“The object has severe double images, and there is no double image when the object’s Z-axis is at 0. The further away the Z-axis is from 0, the more pronounced the double image becomes.”
Unity 2022.3.8f1c1
zCore 6.3.1
zView 6.1.0
“The object has severe double images, and there is no double image when the object’s Z-axis is at 0. The further away the Z-axis is from 0, the more pronounced the double image becomes.”
Unity 2022.3.8f1c1
zCore 6.3.1
zView 6.1.0
zSpace technology will never perfectly occlude one eye from the other. There is almost always a little bit that bleeds through. On Inspire, tracking is an important factor. Bleeding will be worst when tracking is mistaken about the position of the user’s eyes. The only way to mitigate this is to ensure that the user is well lit and that the user’s face is the only one visible to the Inspire’s cameras. It also helps for the user to keep their head relatively still. Dramatic head motions by the user will degrade Inspire’s ability to track the user’s eyes and therefore it can’t adequately occlude the separate eye images.

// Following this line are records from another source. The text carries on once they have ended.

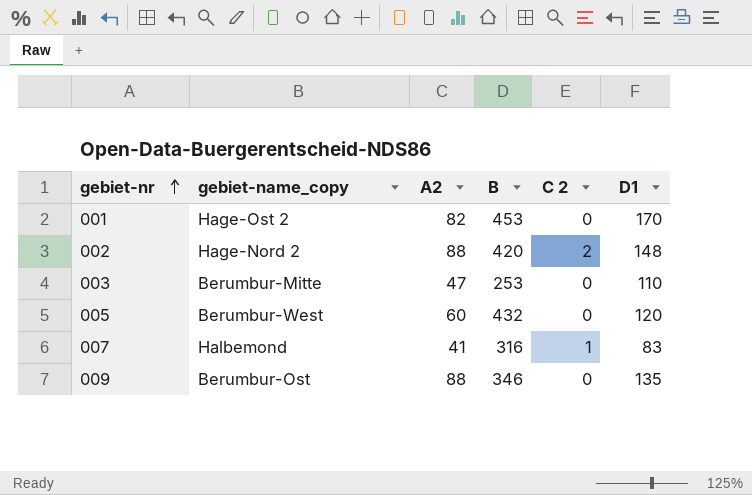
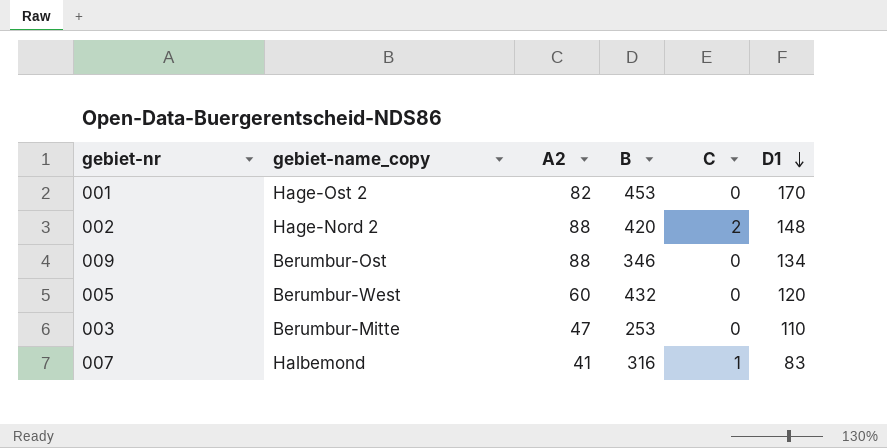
row order: gebiet-nr ascending -> D1 descending
column name: C 2 -> C
009 | D1: 135 -> 134

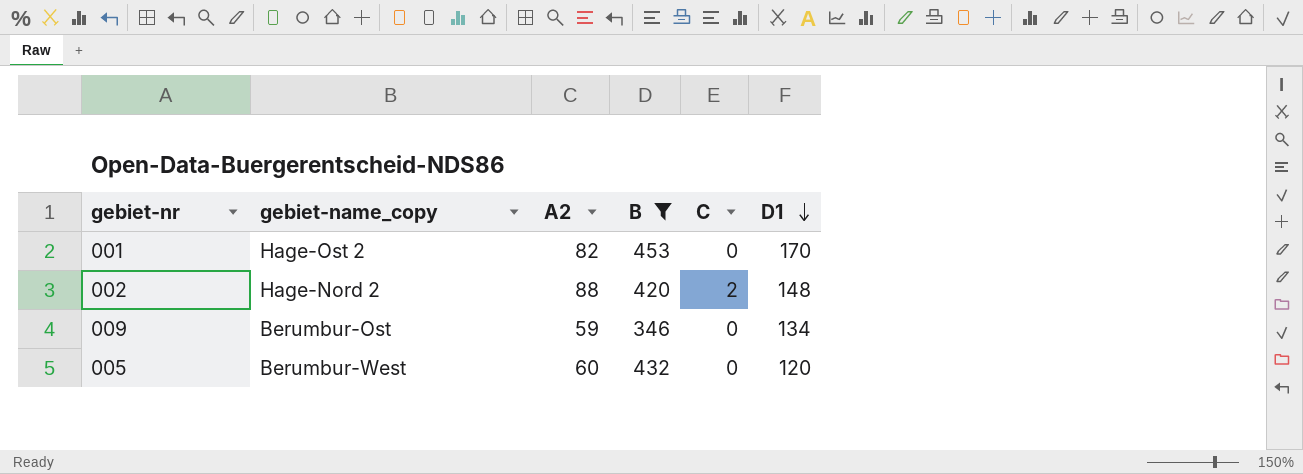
filter: none -> B >= 346
009 | A2: 88 -> 59

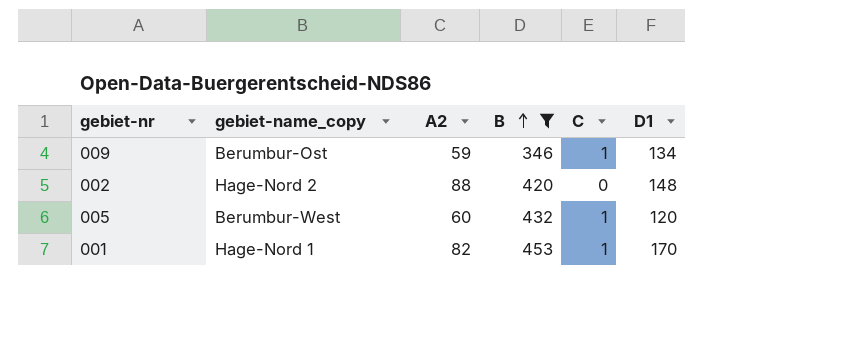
row order: D1 descending -> B ascending
009 | C: 0 -> 1
002 | C: 2 -> 0
005 | C: 0 -> 1
001 | gebiet-name_copy: Hage-Ost 2 -> Hage-Nord 1
001 | C: 0 -> 1

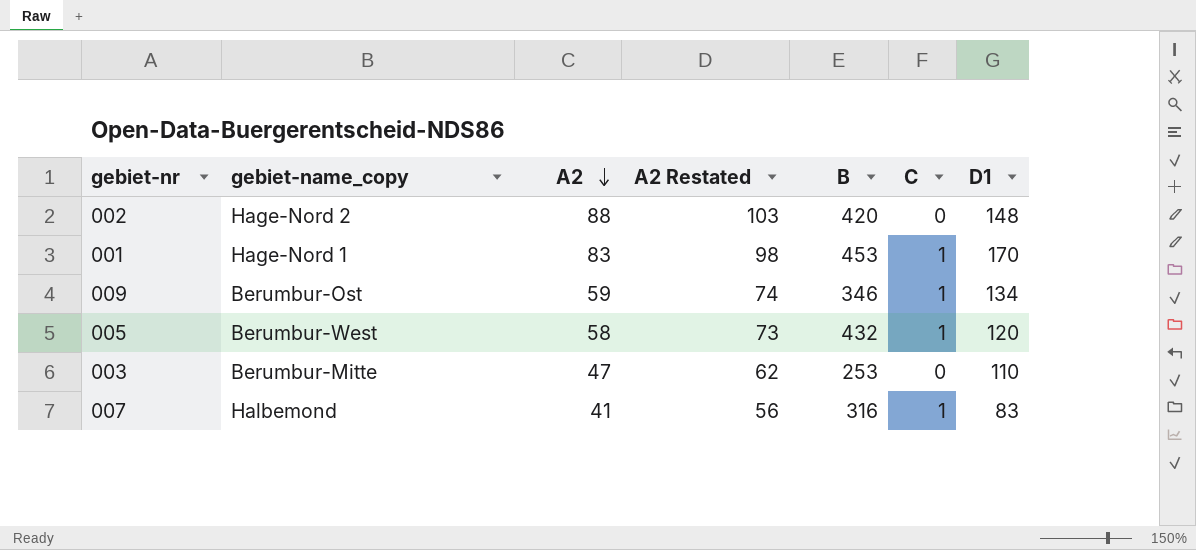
filter: B >= 346 -> none
row order: B ascending -> A2 descending
column A2 Restated | formula: none -> [A2] + 15
001 | A2: 82 -> 83
005 | A2: 60 -> 58

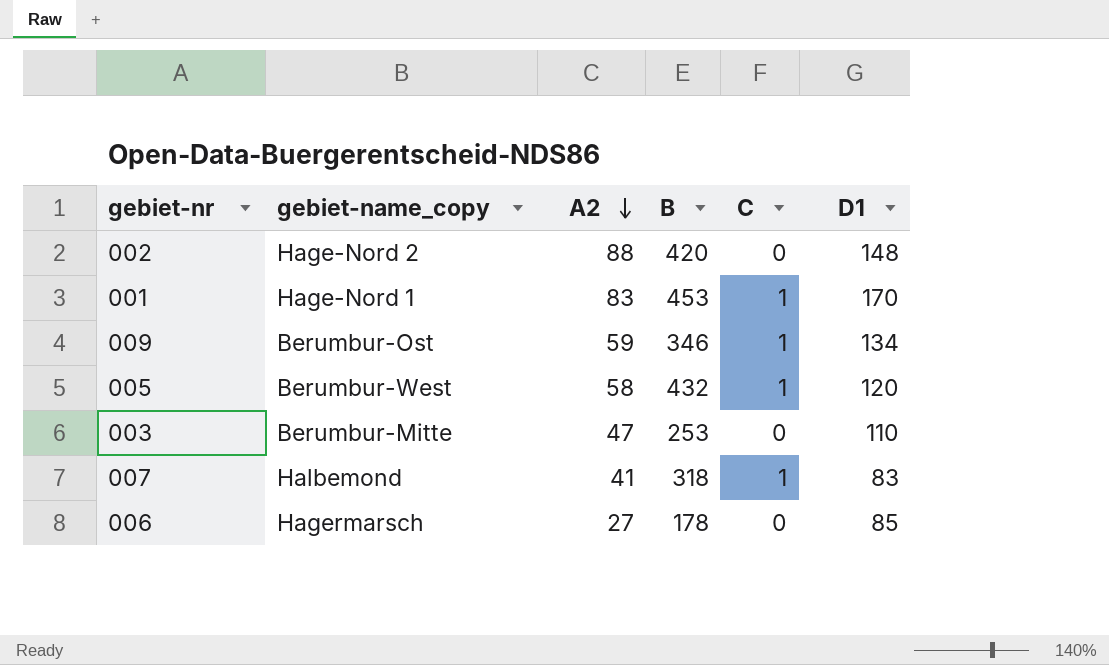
column A2 Restated | formula: [A2] + 15 -> none
007 | B: 316 -> 318
row 006: none -> Hagermarsch | 27 | 178 | 0 | 85

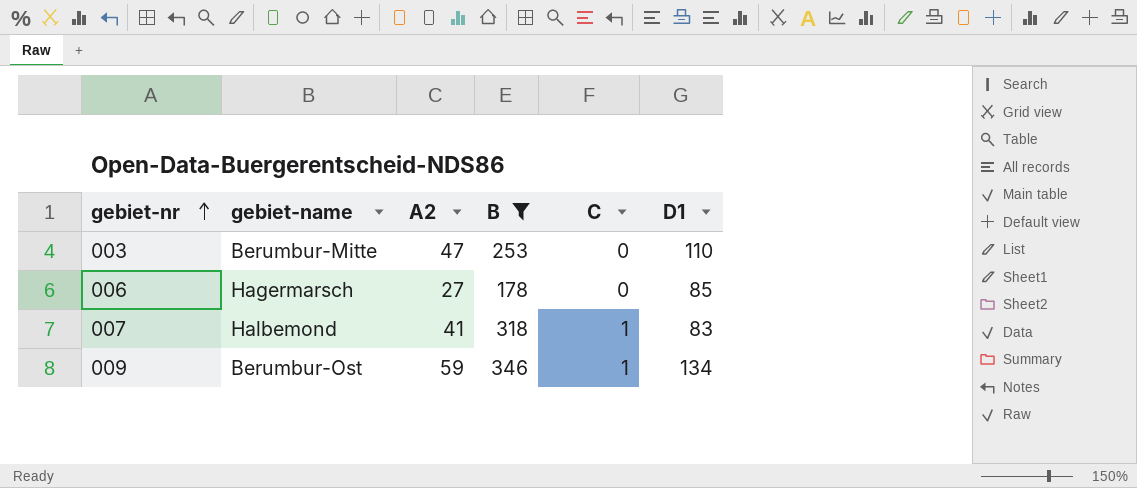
filter: none -> B <= 346
row order: A2 descending -> gebiet-nr ascending
column name: gebiet-name_copy -> gebiet-name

Even if Inspire is tracking eyes as well as it can, there can still be noticeable bleeding. As a developer your best options to mitigate this will be to keep content close to the viewport plane (preferably just behind it) to minimize parallax, and to reduce the color contrast between the foreground and background. Do not put white objects on black backgrounds or black objects on white backgrounds.
More pronounced parallax when objects are farther from the viewport is a natural side effect of the left and right camera frustums converging at the viewport (zero-parallax) plane. This is a fixed property that makes zSpace work how it does and cannot be changed. Ensure that content rests between 0 and 30cm behind the screen for an optimal stereo effect.